*** Data in this exercise ***

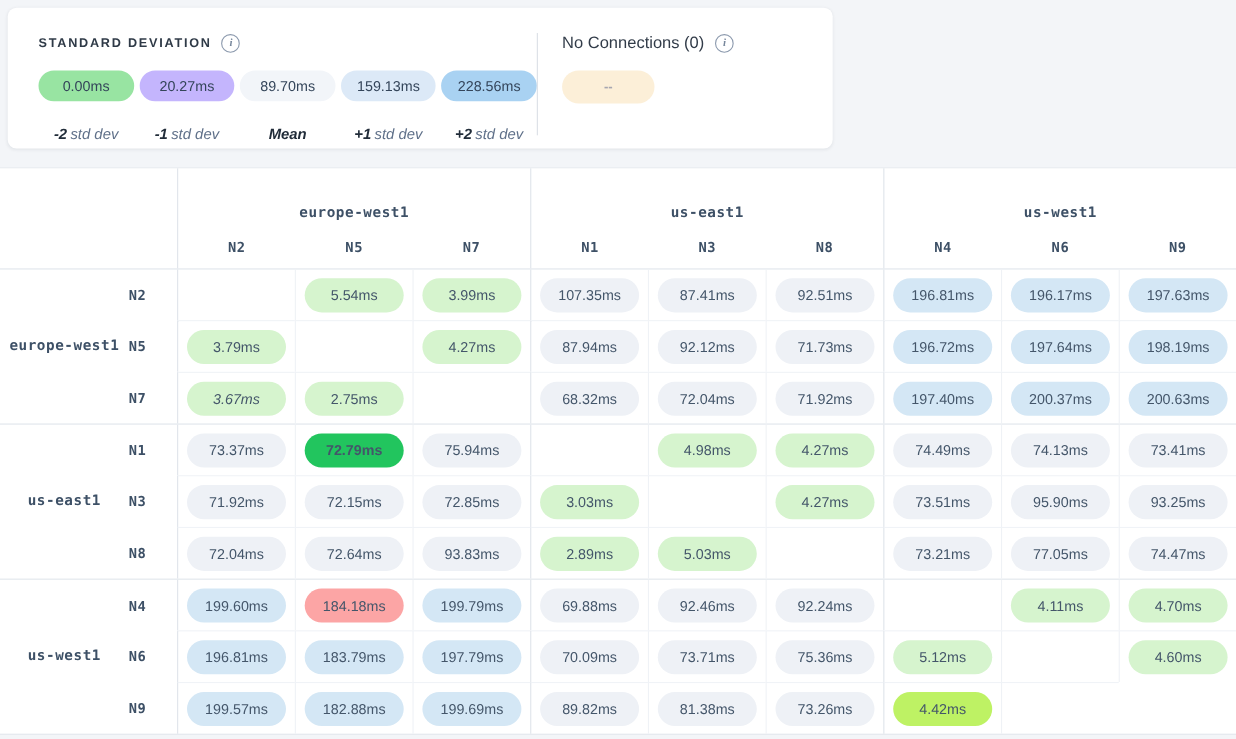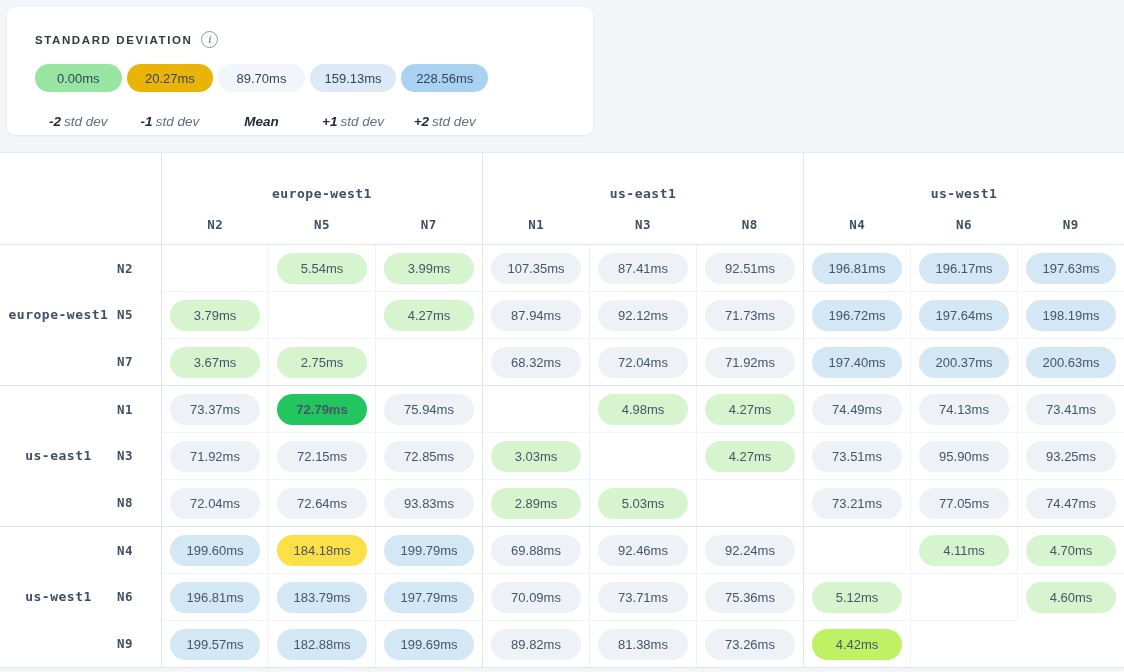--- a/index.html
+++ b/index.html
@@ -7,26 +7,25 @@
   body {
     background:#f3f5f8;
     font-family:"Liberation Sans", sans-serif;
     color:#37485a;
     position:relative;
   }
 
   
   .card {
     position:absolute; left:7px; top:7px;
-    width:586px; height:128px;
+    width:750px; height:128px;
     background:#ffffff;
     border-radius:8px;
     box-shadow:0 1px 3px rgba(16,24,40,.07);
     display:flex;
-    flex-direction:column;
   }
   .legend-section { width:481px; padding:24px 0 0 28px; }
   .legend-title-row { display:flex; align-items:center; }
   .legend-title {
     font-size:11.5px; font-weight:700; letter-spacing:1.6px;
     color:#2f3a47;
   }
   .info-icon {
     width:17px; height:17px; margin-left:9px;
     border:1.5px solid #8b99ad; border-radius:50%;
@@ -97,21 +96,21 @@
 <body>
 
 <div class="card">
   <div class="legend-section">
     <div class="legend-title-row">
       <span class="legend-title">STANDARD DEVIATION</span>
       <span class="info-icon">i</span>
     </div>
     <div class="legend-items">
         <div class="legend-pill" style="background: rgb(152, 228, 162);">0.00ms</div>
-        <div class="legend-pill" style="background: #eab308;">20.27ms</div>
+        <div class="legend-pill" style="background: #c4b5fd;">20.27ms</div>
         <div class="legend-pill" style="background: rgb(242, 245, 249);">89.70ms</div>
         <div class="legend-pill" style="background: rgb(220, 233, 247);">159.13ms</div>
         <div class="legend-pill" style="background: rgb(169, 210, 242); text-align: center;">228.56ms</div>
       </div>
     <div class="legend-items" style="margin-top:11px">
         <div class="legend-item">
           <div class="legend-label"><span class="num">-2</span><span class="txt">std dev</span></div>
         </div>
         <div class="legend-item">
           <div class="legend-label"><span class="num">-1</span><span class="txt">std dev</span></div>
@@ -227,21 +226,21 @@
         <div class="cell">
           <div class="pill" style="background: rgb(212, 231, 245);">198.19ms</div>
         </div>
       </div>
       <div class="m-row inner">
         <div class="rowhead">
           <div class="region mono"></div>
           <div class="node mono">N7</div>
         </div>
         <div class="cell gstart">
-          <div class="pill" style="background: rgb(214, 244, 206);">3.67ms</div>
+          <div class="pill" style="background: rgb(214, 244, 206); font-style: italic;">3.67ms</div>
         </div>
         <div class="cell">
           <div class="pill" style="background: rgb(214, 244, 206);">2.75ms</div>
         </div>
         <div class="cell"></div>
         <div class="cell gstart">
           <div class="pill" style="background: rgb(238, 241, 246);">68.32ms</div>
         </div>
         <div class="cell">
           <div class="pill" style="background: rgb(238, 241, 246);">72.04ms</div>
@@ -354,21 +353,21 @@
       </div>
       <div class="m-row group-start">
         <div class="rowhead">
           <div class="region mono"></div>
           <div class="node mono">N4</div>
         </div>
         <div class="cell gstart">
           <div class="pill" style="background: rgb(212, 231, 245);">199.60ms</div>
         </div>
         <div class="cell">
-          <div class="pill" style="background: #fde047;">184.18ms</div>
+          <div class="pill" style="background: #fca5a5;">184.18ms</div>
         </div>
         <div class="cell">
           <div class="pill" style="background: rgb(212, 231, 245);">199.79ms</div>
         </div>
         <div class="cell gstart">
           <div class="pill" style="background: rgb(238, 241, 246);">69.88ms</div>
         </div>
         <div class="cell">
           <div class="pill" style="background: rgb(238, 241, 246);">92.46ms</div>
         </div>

*** End of Data in this exercise ***

Give again, word for word, only the lines that run from the top of the data above through the line with "width:481px; padding:24px 0". Drop the pictures.

--- a/index.html
+++ b/index.html
@@ -7,26 +7,25 @@
   body {
     background:#f3f5f8;
     font-family:"Liberation Sans", sans-serif;
     color:#37485a;
     position:relative;
   }
 
   
   .card {
     position:absolute; left:7px; top:7px;
-    width:586px; height:128px;
+    width:750px; height:128px;
     background:#ffffff;
     border-radius:8px;
     box-shadow:0 1px 3px rgba(16,24,40,.07);
     display:flex;
-    flex-direction:column;
   }
   .legend-section { width:481px; padding:24px 0 0 28px; }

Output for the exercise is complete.